There were a number of smaller peace groups about,  as well as anti-nuke groups with more localized concerns such as stopping a particular reactor, like Kaminoseki in Yamaguchi.  They rarely numbered more than a dozen, but they did have guitars, and they did have songs. 

A group of Buddhists sat not far off, chanting and beating drums as the sun falls upon upon their saffron robes.  Three priests of a different sect ignored the din, offering incense at a stone altar front of the dome. 

I smile at the passing foreign tourists who might mistake this for the actual ceremony.

And plainsclothes cops with the tell-tale ear pieces film it all.

Seated quietly to the side are a few dozen people clad in black.  Hibakusha.  It is they I feel for most of all in this, as they try to remember with dignity friends and family members now lost.  Yet all around them the political chaos reigns.

At 8:15, all fall silent, only the cicadas keeping up the din.  Bells from across the city begin to toll.

On the other end of the Peace Park, the Prime Minister will be speaking soon.  Newly elected politician Yamamoto Taro gives a rousing speech to his anti-nuke constituents, stating that it is time to shout down the PM.  Nearly a thousand people stand and begin to march toward the site of the official ceremony.  The riot cops march with them, directing traffic along the way.  I follow at a safe distance. Despite my solidarity with their cause, I choose to honor the bomb victims and keep my politics in my pocket today.  When we near the Peace Museum, the march veers toward the headquarters of the Chugoku Electric Power company, where they will continue the chanting for another hour. 

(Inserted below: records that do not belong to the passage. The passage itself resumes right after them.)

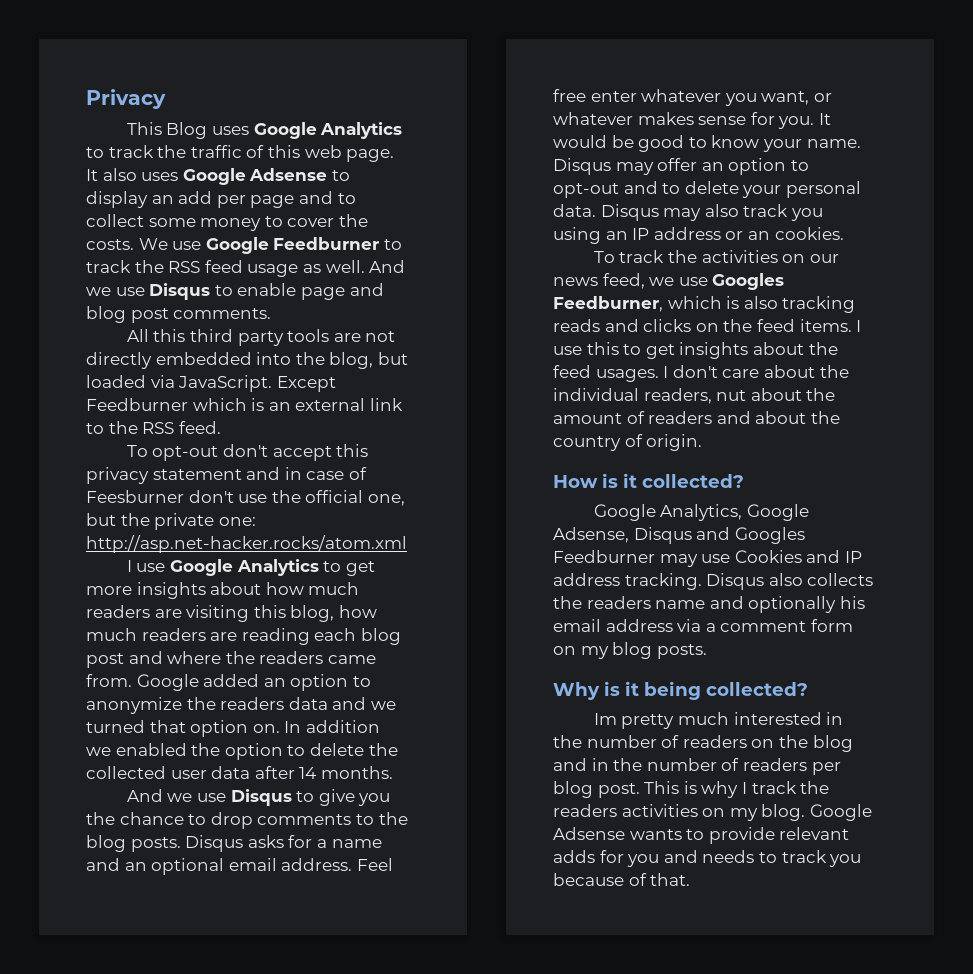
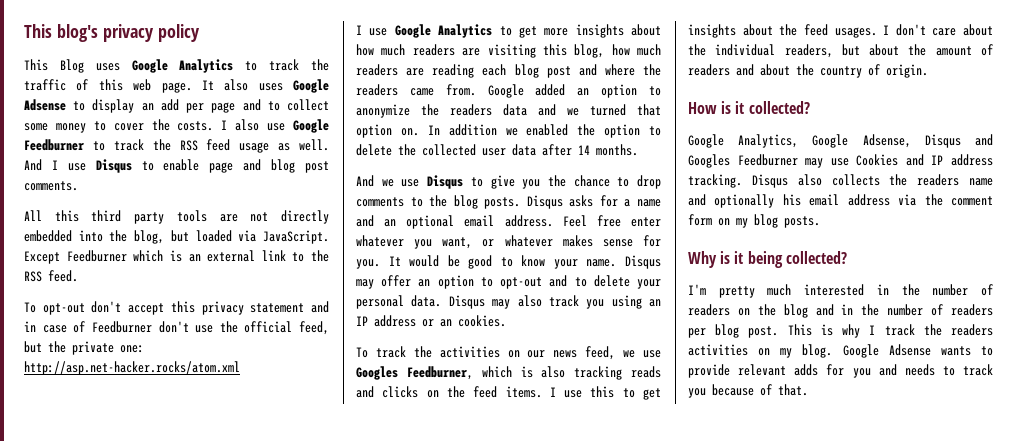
[86,89,166,109] Privacy -> [24,24,200,42] This blog's privacy policy
[138,238,168,250] We -> [221,119,260,131] I also
[86,287,111,296] we -> [51,160,58,170] I
[86,490,184,503] Feesburner -> [91,321,152,333] Feedburner
[367,494,405,506] one, -> [299,321,329,335] feed,
[716,390,747,401] nut -> [841,44,860,56] but
[705,623,716,632] a -> [924,194,943,206] the
[593,713,617,725] Im -> [688,284,706,295] I'm

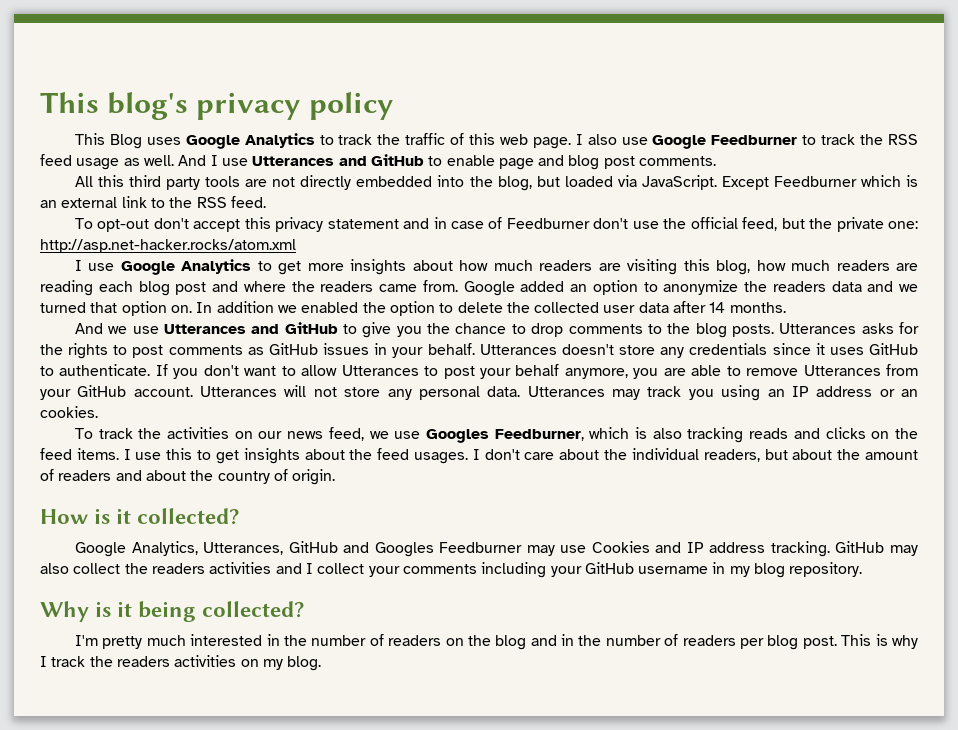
[201,79,329,93] [24,99,330,113] [24,119,214,133] It also uses Google Adsense to display an add per page and to collect some money to cover the costs. -> (571, 143) none
[95,159,132,173] Disqus -> [252,154,424,166] Utterances and GitHub
[427,175,464,189] Disqus -> [164,322,338,334] Utterances and GitHub
[526,195,563,209] Disqus -> [779,323,857,334] Utterances
[624,199,661,207] [356,215,661,229] [356,235,661,249] [356,255,661,269] [356,275,661,289] [356,295,542,309] a name and an optional email address. Feel free enter whatever you want, or whatever makes sense for you. It would be good to know your name. Disqus may offer an option to opt-out and to delete your personal data. Disqus may also -> [40,343,918,359] [40,364,919,379] [40,385,641,400] the rights to post comments as GitHub issues in your behalf. Utterances doesn't store any credentials since it uses GitHub to authenticate. If you don't want to allow Utterances to post your behalf anymore, you are able to remove Utterances from your GitHub account. Utterances will not store any personal data. Utterances may
[812,134,961,148] Google Adsense, Disqus -> [203,541,338,555] Utterances, GitHub
[751,174,993,188] [688,194,993,208] [688,214,730,226] Disqus also collects the readers name and optionally his email address via the comment form on -> [835,541,918,556] [40,562,726,578] GitHub may also collect the readers activities and I collect your comments including your GitHub username in
[784,216,820,228] posts. -> [789,562,863,577] repository.
[842,344,993,358] [688,364,993,378] [688,384,808,398] Google Adsense wants to provide relevant adds for you and needs to track you because of that. -> (322, 663) none

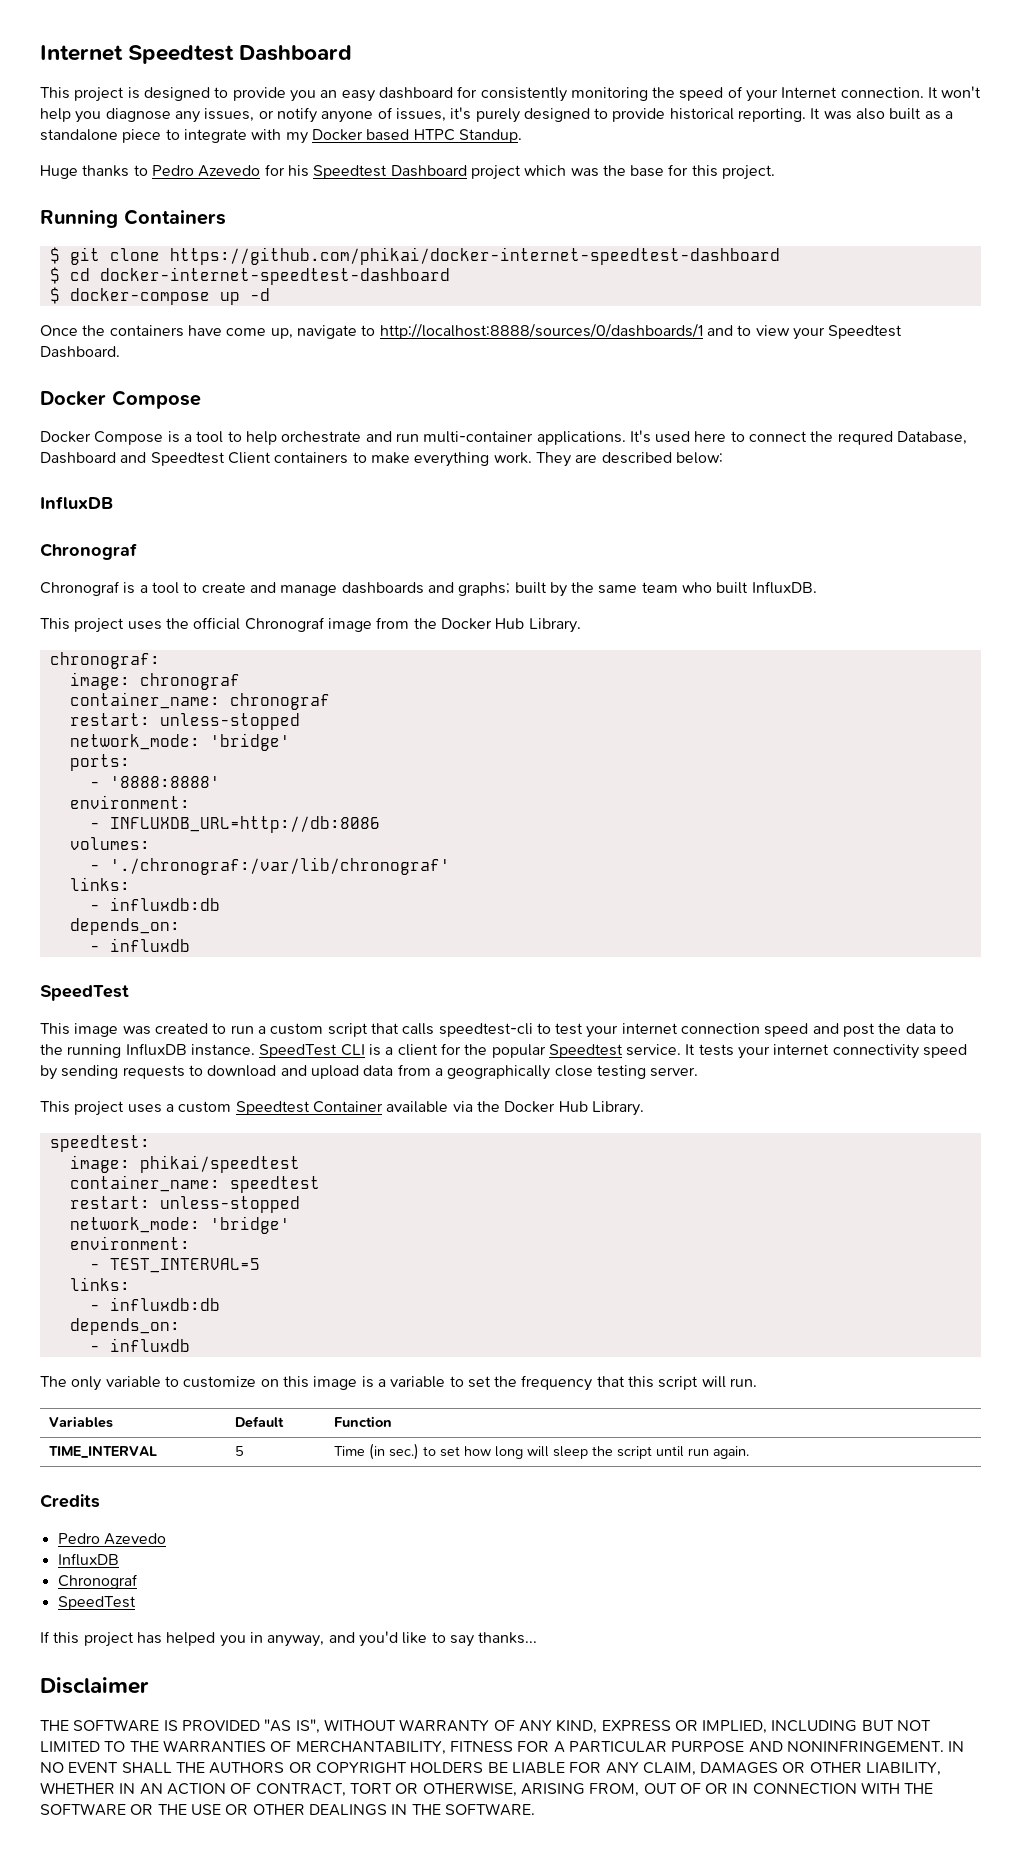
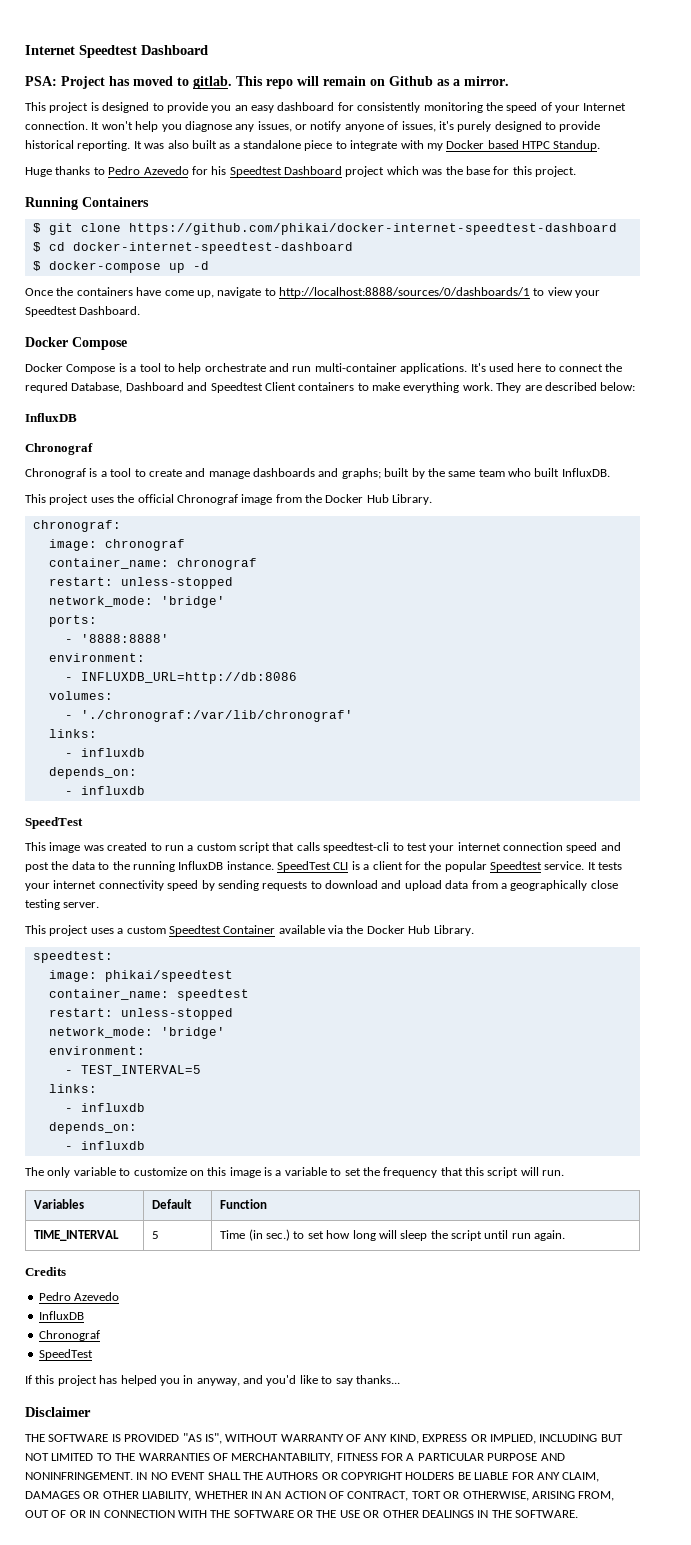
(353, 53) none -> [25,76,509,89] // PSA: Project has moved to gitlab. This repo will remain on Github as a mirror.
[706,325,733,336] and -> (530, 292) none
[109,897,220,911] influxdb:db -> [80,748,145,757] influxdb
[109,1297,220,1311] influxdb:db -> [80,1103,145,1112] influxdb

I decide instead to move toward the official memorial ceremony.  A UN representative is giving the usual shallow and vapid speech in English, saying something about how we mustn't repeat the horrors of nuclear war.   But how can she speak on the horrors of nuclear war while ignoring the ongoing horrors in Fukushima?   

I return to the dome, passing the white clad grannies performing their annual peace flags protest, handing out flowers to passerby.   One of their number will step up to the mic holding a flag and say, "Japan wants peace,"  or "The US wants Peace," or "Malawi wants peace."  Compared to the peace marchers, it is neat and tidy, and so inoffensibly Japanese.

The leftist having moved on, the rightists are now shouting at one another.  I hear one group repeating the words, "American aggression, American aggression."  (Ironically enough, within 24 hours the media will quote the memorial attendee Oliver Stone with saying the same thing.)  Another group of rightists is making racial taunts against Korea.  A lone woman holds a small sign in his face, which says simply, "Not Today."     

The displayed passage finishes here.